Material for this exercise ▸
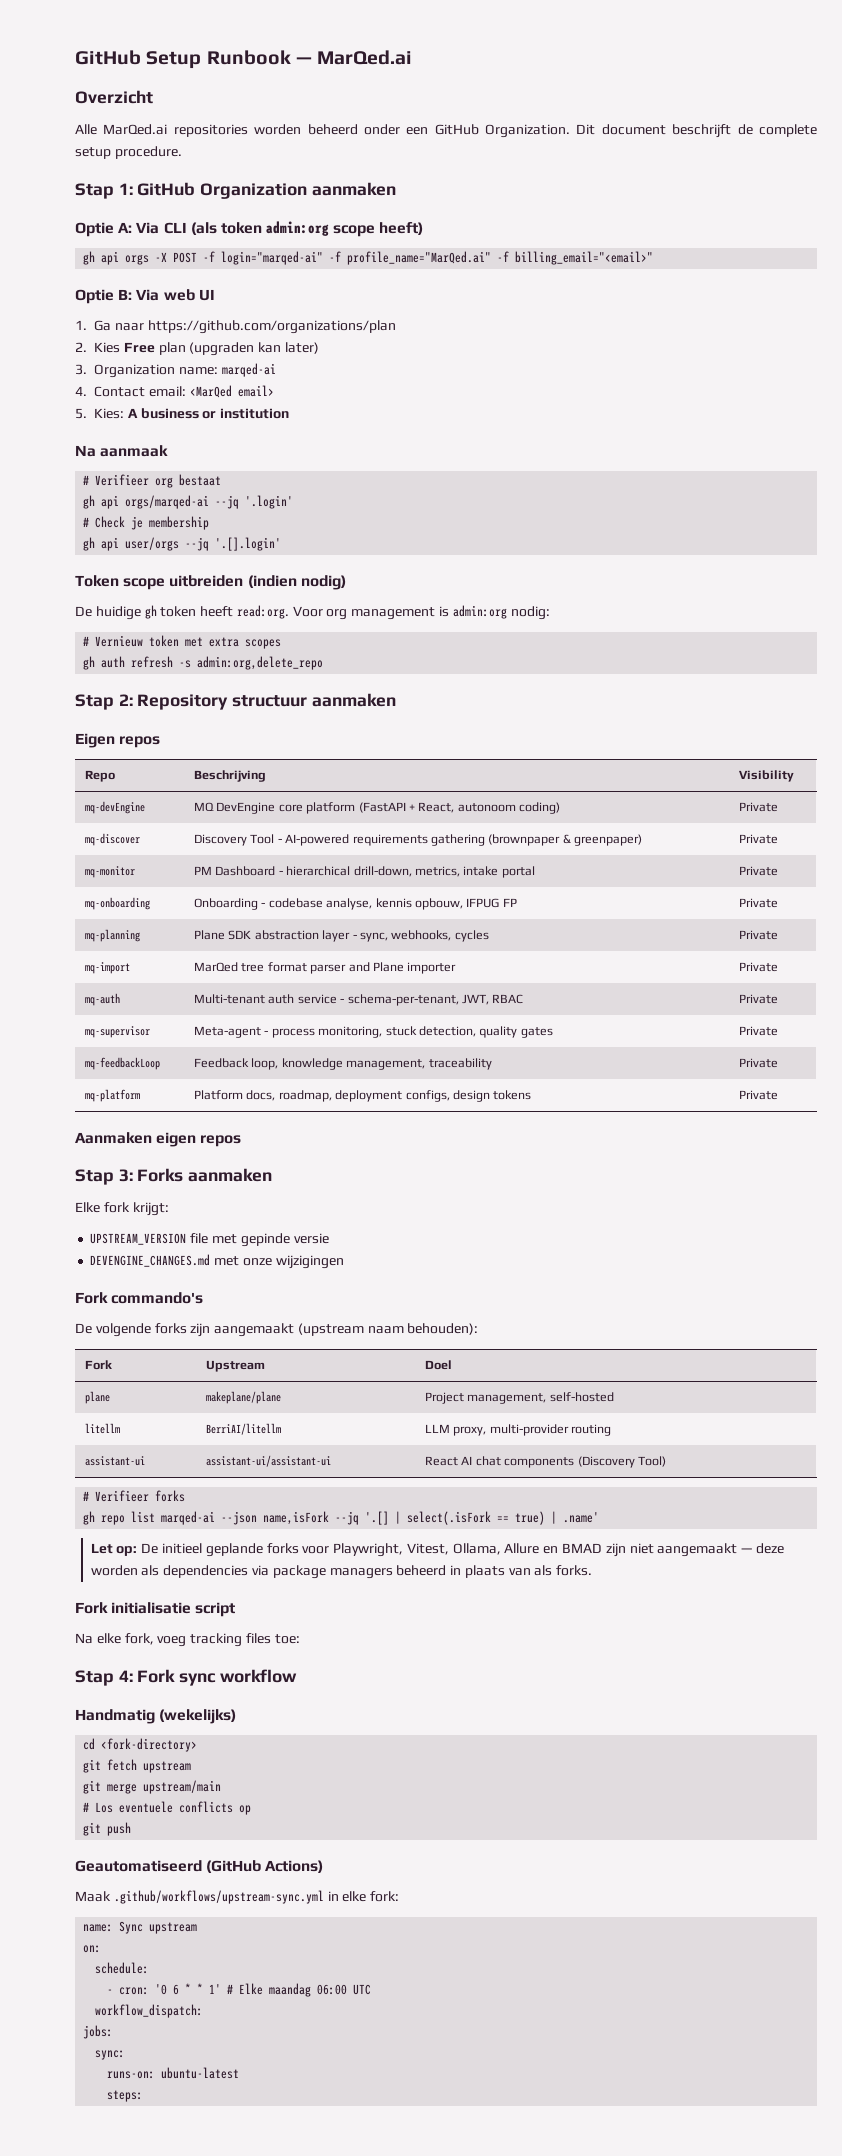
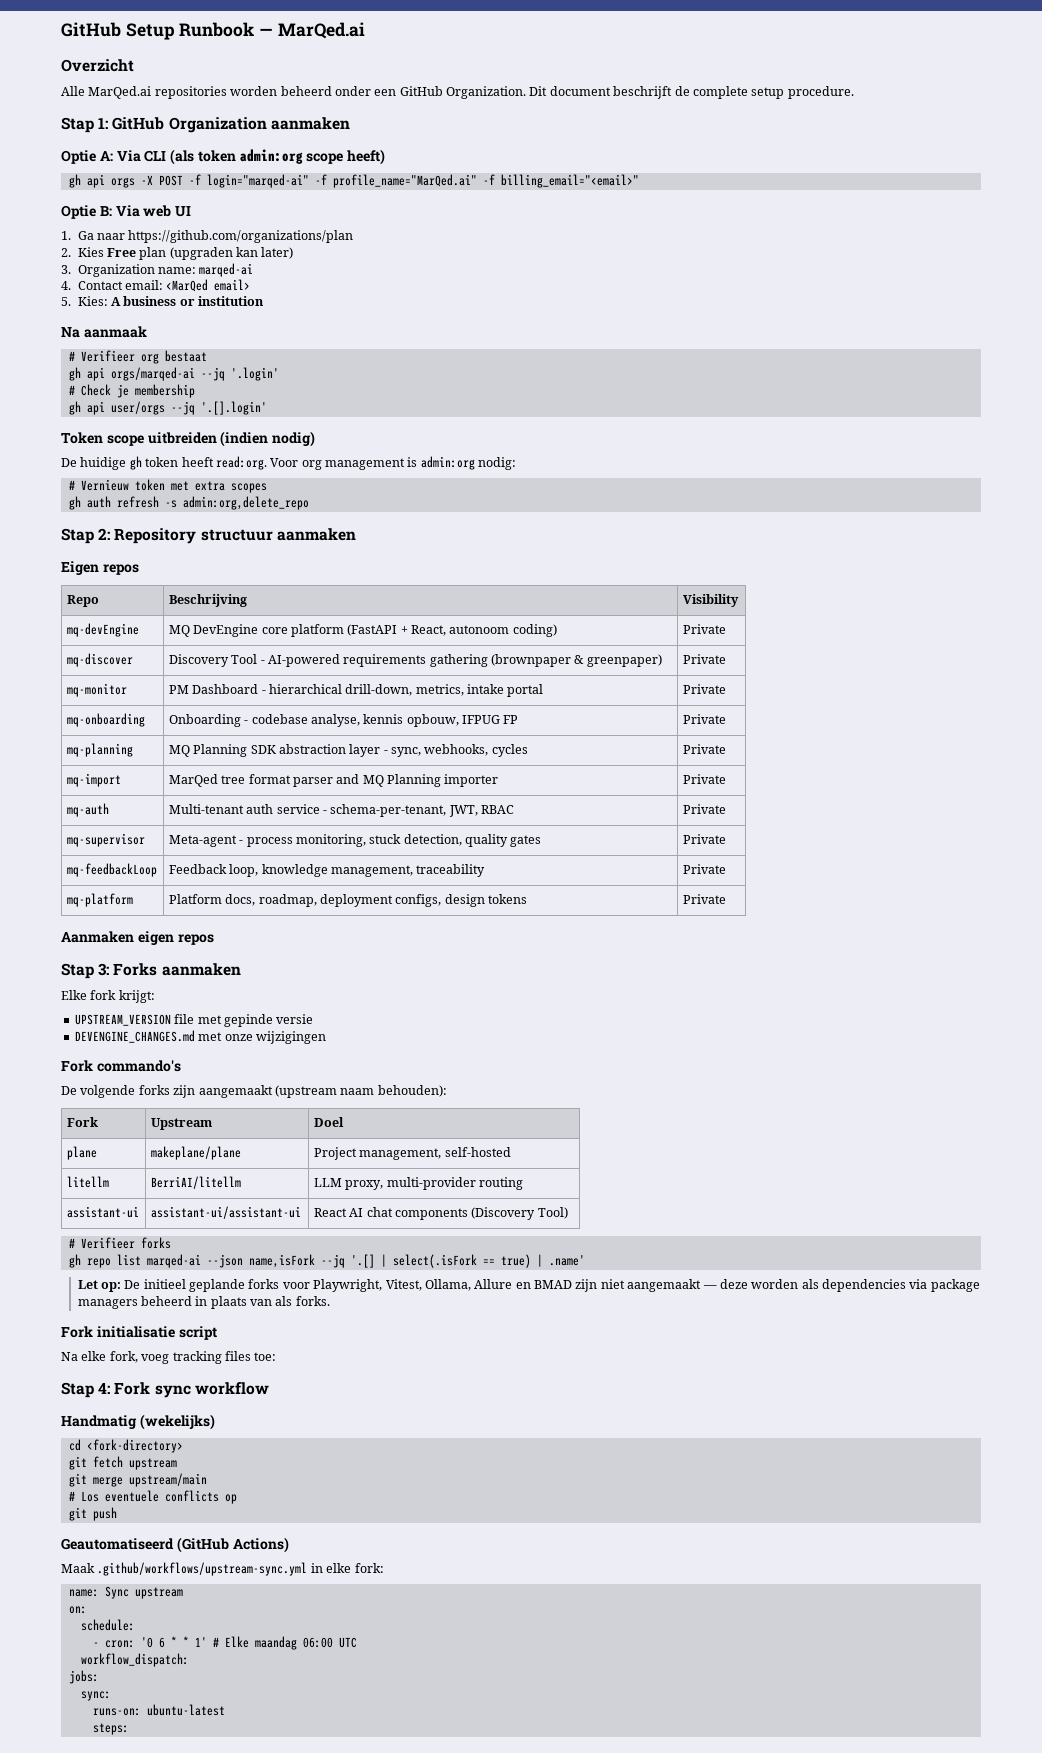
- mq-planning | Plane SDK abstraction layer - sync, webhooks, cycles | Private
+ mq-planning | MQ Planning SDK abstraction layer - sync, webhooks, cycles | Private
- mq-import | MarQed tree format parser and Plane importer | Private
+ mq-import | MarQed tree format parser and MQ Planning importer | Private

* * *

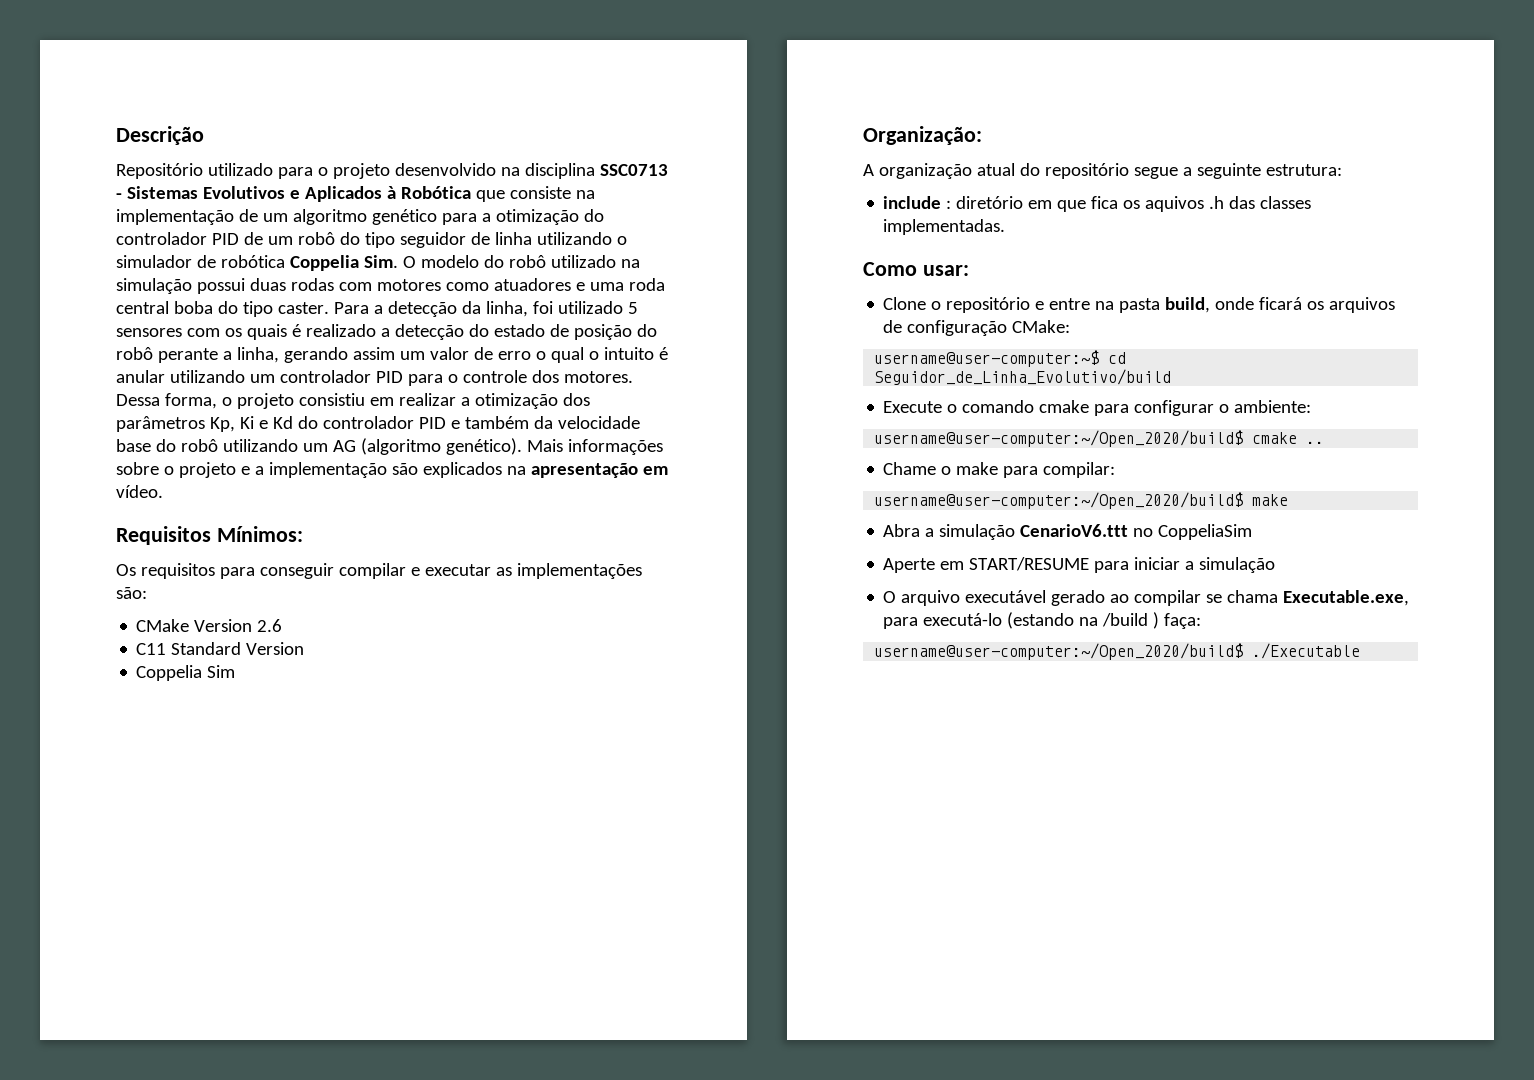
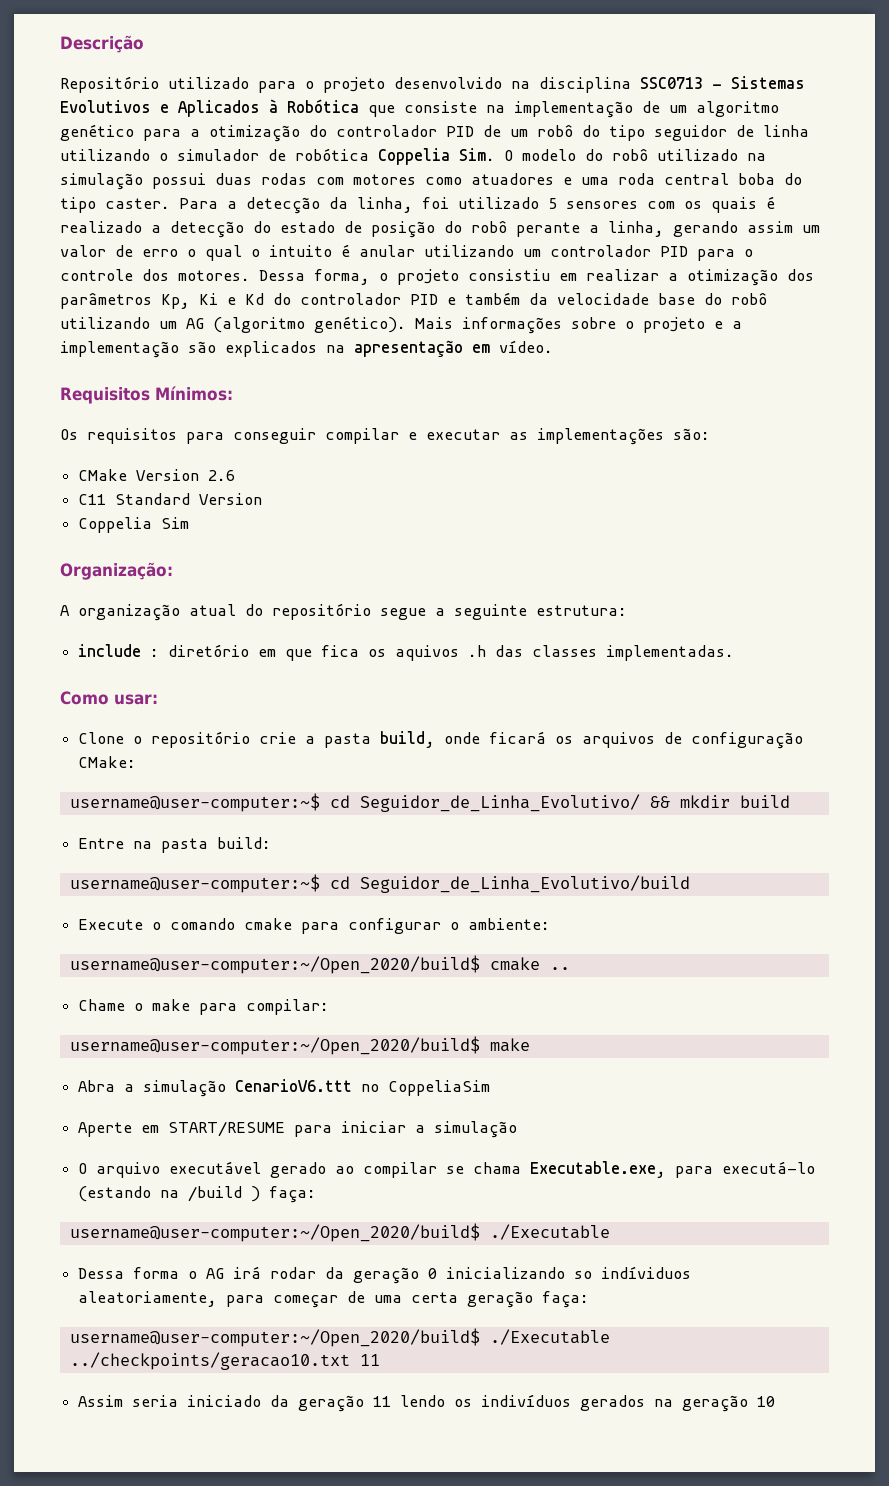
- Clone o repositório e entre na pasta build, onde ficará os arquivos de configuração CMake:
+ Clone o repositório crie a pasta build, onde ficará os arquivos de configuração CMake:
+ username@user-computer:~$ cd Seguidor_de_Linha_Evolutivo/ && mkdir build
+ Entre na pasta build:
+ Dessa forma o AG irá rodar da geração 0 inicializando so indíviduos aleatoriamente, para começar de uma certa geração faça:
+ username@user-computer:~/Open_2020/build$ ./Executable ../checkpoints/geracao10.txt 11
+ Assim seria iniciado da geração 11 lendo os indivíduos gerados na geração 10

Try it ▸
Using the material above, copy every line in which the string "tree" occurs.

Response ▸
- mq-import | MarQed tree format parser and Plane importer | Private
+ mq-import | MarQed tree format parser and MQ Planning importer | Private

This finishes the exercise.